Il lui écrivit chaque jour, et, bientôt, il reçut une lettre douce, qui demandait de l'amitié.
« Je n'en donne et n'en reçois pas, pensa Antoine ce n'est pas mon métier. »
Mais il écrivit qu'il lui proposait de tout son cœur cette amitié ; que près d'elle, dans son palais, il était farouche, défiant ; qu'il la suppliait de venir.
Elle vint. Épouvantée, irrésolue, elle entra chez lui pour se sauver de la rue, pour n'être pas vue, pour fuir.
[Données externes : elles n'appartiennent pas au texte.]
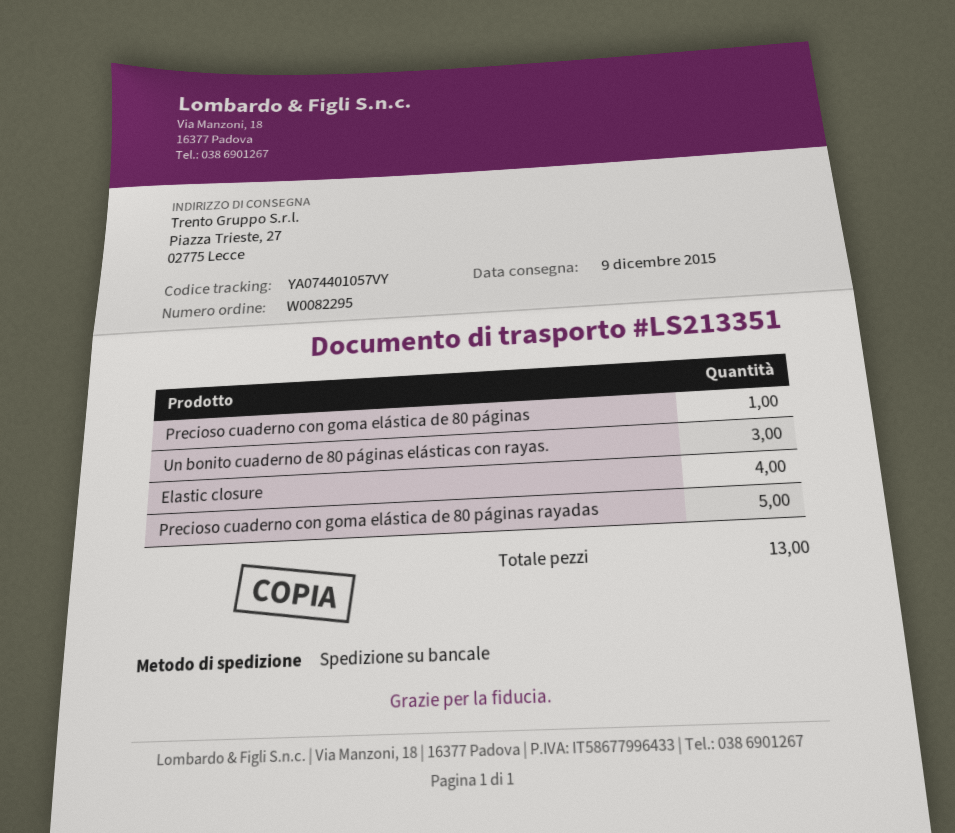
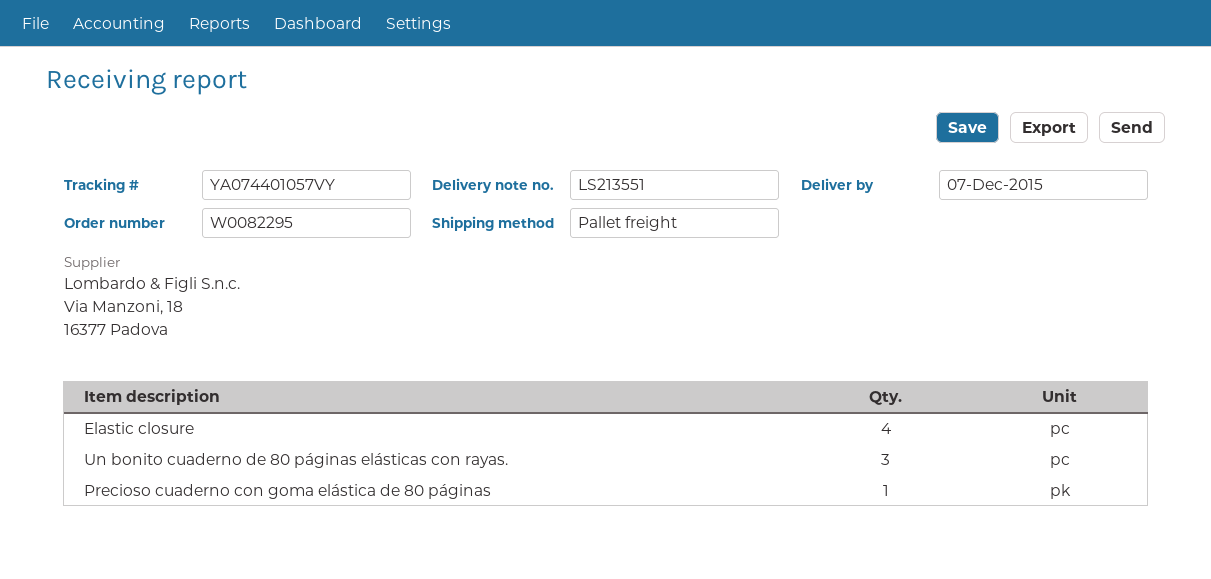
delivery note number: LS213351 -> LS213551
delivery date: 2015-12-09 -> 2015-12-07
Precioso cuaderno con goma elástica de 80 páginas rayadas: 5 -> none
Elle entra dans ses bras ouverts ; elle avait eu si peur qu'elle se serrait contre lui et pleurait. Le danger, elle l'avait connu dans la rue, devant la porte ; maintenant elle était sauvée, elle le remerciait. Après la honte d'être dehors, les yeux levés, cherchant un numéro, ce n'est rien de se trouver là, dans une chambre inconnue, près d'un jeune homme…
Elle le remercie.
Elle n'a rien à redouter de lui. Pendant qu'elle parle et se plaint de sa frayeur, il la presse contre lui… Elle écarte doucement les mains du jeune homme, mais il la reprend encore, et, chaque fois qu'elle le repousse, il revient. Ainsi, elle s'habitue à ses tendres audaces.
Lorsqu'elle regarde autour d'elle, avec un peu de tristesse, les murs nus, il lui dit :
— Mon amie, ces pièces sont froides et sans grâce, bien différentes de vos demeures, mais il faut que vous les acceptiez par amour de moi.